Lazing in the sun on the quite smooth waters of Port Stephens, chatting with other guests and Shaolin’s owners/operators, Russell and Sandy Byrnes, snapping a few pix, keeping an eye out for dolphins, and gradually working up an appetite for a yum cha lunch. Life doesn’t get much more appealing.
Russell reckons that Shaolin, launched in Hong Kong in 1966 as Glorie Marie, is the only genuine Chinese junk operating in Australian waters, and it certainly has an interesting past.
It’s circumnavigated the world twice, been boarded by pirates, been used for drug-running, been used by the CIA as a spy vessel off the Chinese coast, sailed the Pacific searching for rare shells, and been through two cyclones, including Yasi, which saw it submerged off the Queensland coast.
For Russell and Sandy, who started operating Shaolin in Port Stephens about six months ago, maintaining and restoring the vessel is very obviously a matter of love.
And that’s what makes boarding the 23-passenger Shaolin so very special, simply because it’s an all-consuming passion, even down to Captain Bubbles, the parrot who occupies the perch next to the steering wheel.
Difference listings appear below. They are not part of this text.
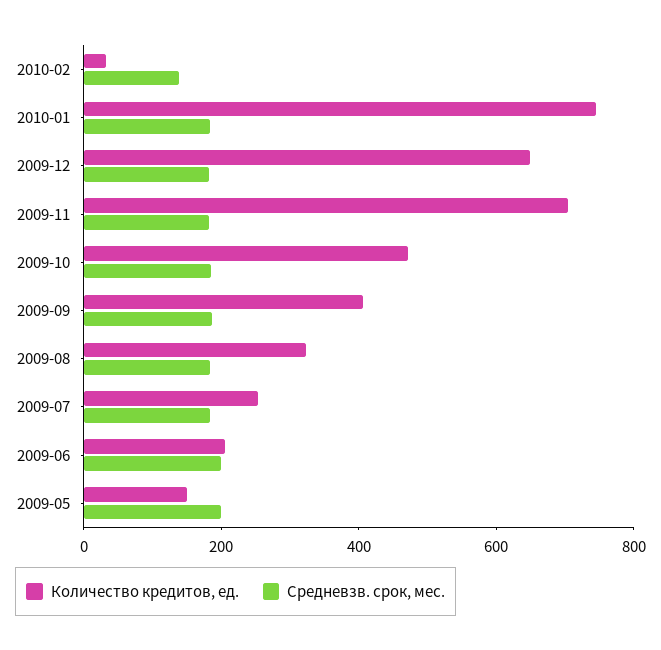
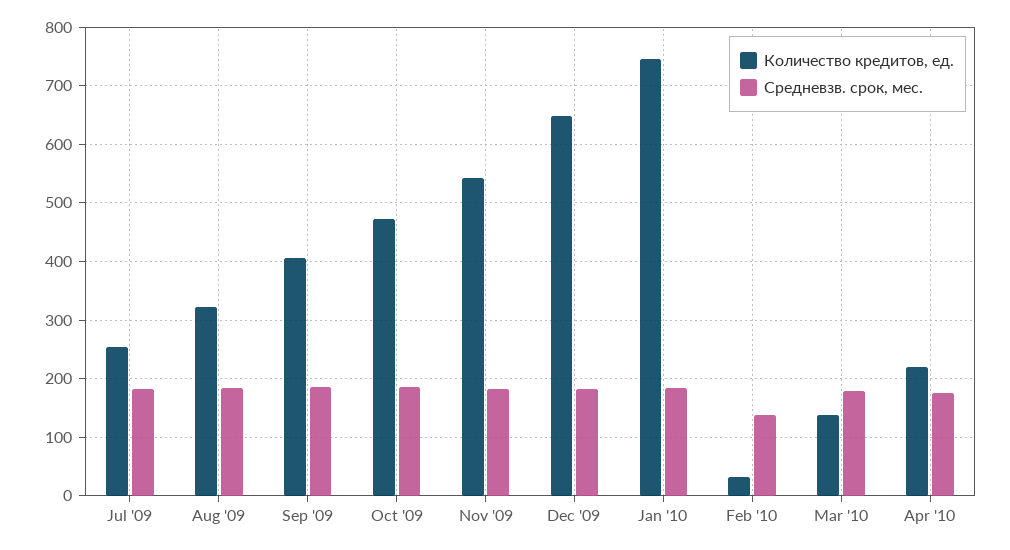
Количество кредитов, ед., 2009-11: 700 -> 540
Количество кредитов, ед., 2009-06: 200 -> none
Средневзв. срок, мес., 2009-06: 200 -> none
Количество кредитов, ед., 2009-05: 150 -> none
Средневзв. срок, мес., 2009-05: 200 -> none
Количество кредитов, ед., Mar '10: none -> 140
Средневзв. срок, мес., Mar '10: none -> 180
Количество кредитов, ед., Apr '10: none -> 220
Средневзв. срок, мес., Apr '10: none -> 180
Shaolin runs several two-hour cruises daily with prices at $40 per adult ($20 per child), with an optional yum cha lunch available on weekends for $15 per head. The latter is a delightfully appropriate addition to a splendid Chinese adventure on Port Stephens.
The next day, there’s another ‘maritime’ adventure to be had, this time aboard a couple of ships of the desert with Oakfield Ranch’s camel-trekking excursions along the sandhills and beach near Anna Bay.
We’re right at the back of the line but our camels, Chester and Girly, definitely want more prominent positions as we head along Stockton Beach.
The camels are nowhere near as surly as reputations would have them and the young guys who lead them are in total control and absolutely as keen as mustard for guests to have a great experience.
Owner Rod Samsom runs a tight ship, taking particular care to match riders with an appropriate camel. And to match the story with a much told joke, they’re all quite pretty.
Pay $25 ($20 children) for a 20-minute camel experience that includes a stroll in the ocean.